The instruction would be done by a licensed, experienced and qualified instructor (I have an excellent Captain already lined up for this). 

Gear would not actually be torn apart or disassembled. What I am talking about is showing how gear is installed, how it works and reviewing how it is maintained. NOT actually installing it, taking it all apart or such! I cannot imagine anyone wanting to spend time doing that. 

I am started and run a couple of successful business and thus have a good grasp of what is involved.

The idea behind this business is basically to achieve some complicated tax objectives (already structured in depth with tax attorney) and to have the boat pay its own upkeep. I do not need to make a living at this.

I am still researching insurance but I doubt this would need anything different than any other sailing school / charter would have. If the costs of such insurance were insurmountable then such schools would not exist.

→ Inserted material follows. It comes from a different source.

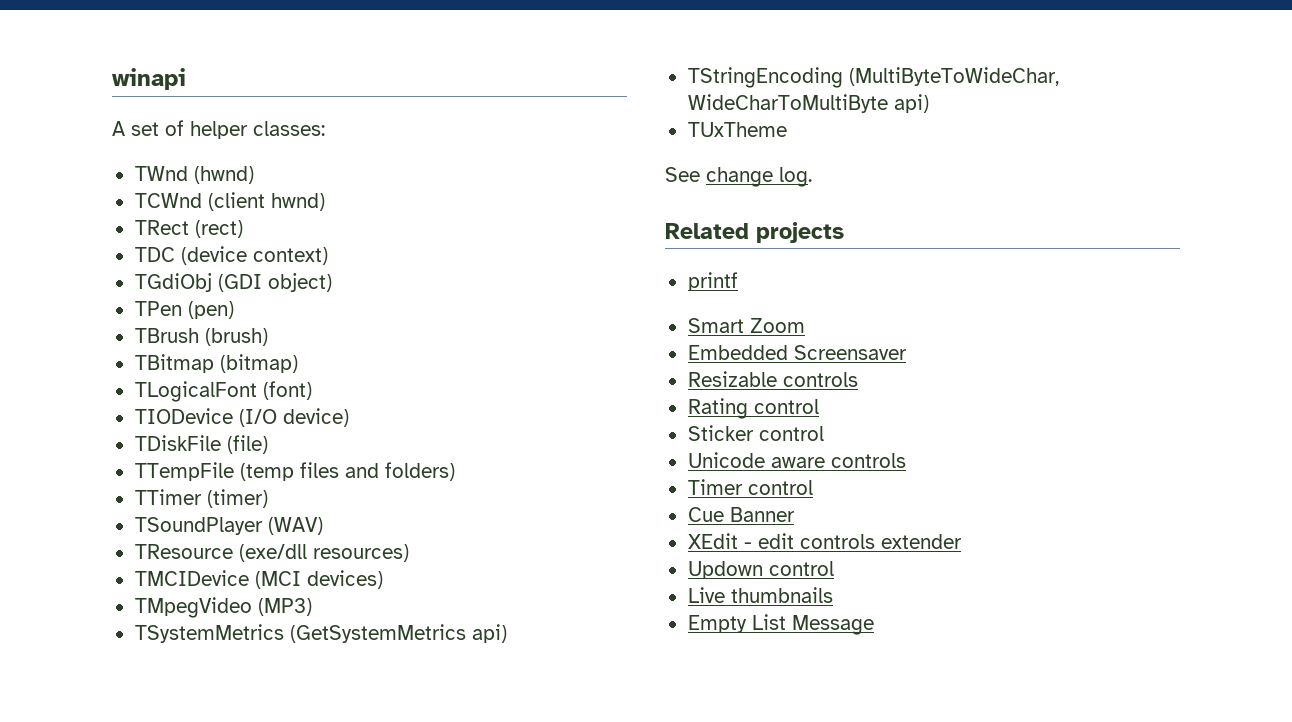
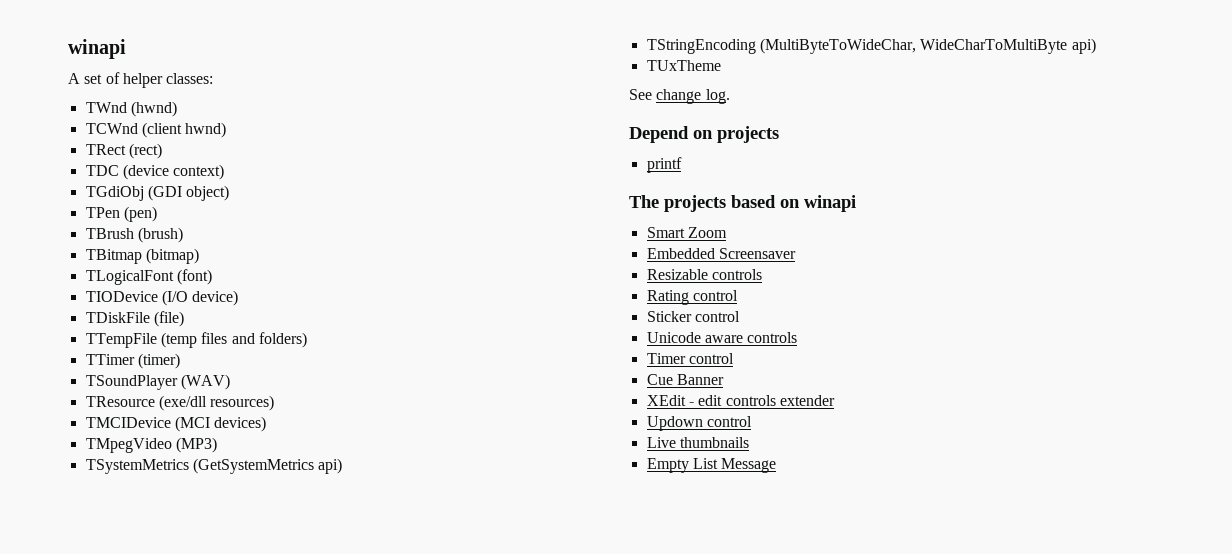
- Related projects
+ Depend on projects
+ The projects based on winapi

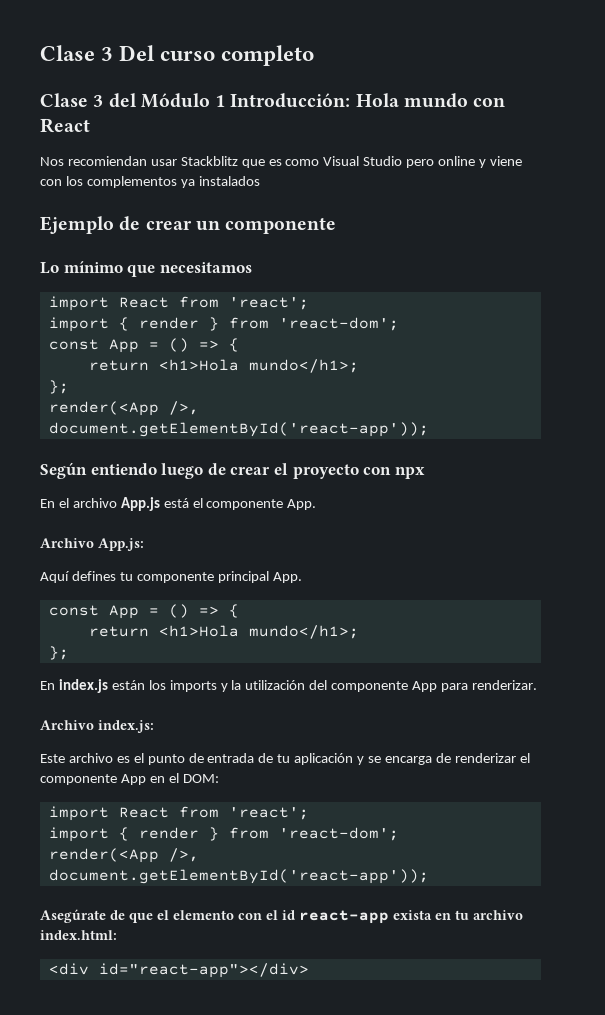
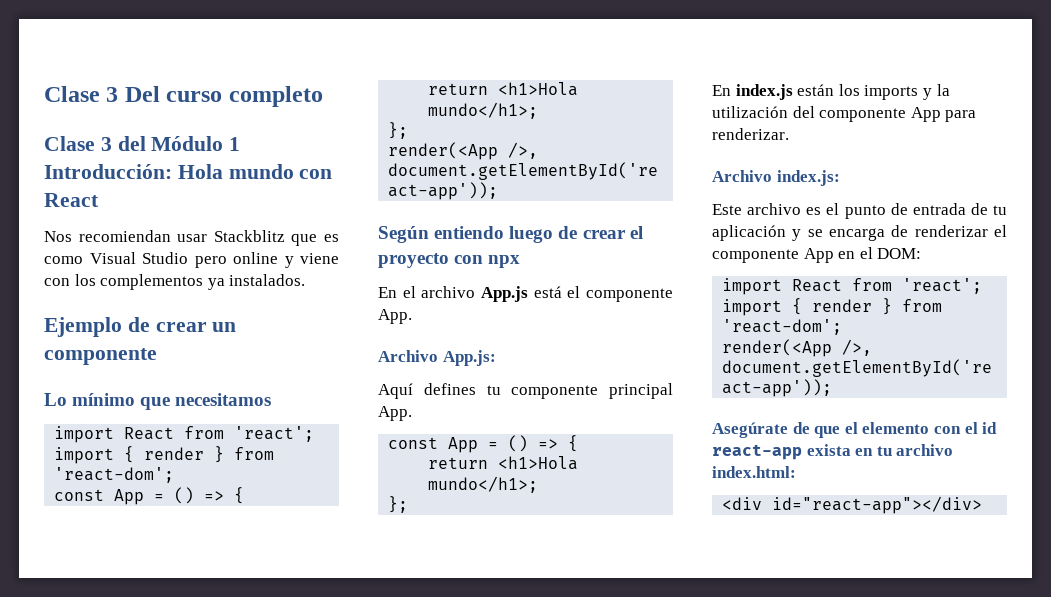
- Nos recomiendan usar Stackblitz que es como Visual Studio pero online y viene con los complementos ya instalados
+ Nos recomiendan usar Stackblitz que es como Visual Studio pero online y viene con los complementos ya instalados.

Charter guests would get as much or as little "systems" training as they wanted. In other words.... the guys could spend time tinkering with boat stuff while the wives enjoy the beach if thats what they want to do. My idea is not to have this be a 10 hour per day strictly structured college coarse that ends with you covered in grease with scraped knuckles. ITs to offer a nice boat setup with all the cruising gear and instruction on how it works and details all about it.... while also allowing plenty of time for sailing and having fun.


Terry


----------



## artbyjody (Jan 4, 2008)

Everything posted still applies... take a day or too actually think about it. Having run several failure start-ups and successful businesses myself - you can try to justify all you want to - if all you want to hear is "Go get them cowboy", you got it... but if you want solid business advice... I suggest the Small Business Bureau in your locale, or hire someone to analyze your business objectives in conjunction with your business plan so that you can have a strategy for customer acquisition, retention, and future growth... its a decent idea perhaps but the weight of content in my first reply. But seriously, if you have never spent some time with the Small Business Bureau you should (great folks with volunteers like myself - that have run businesses)...the closest thing you can get to free sound business advice...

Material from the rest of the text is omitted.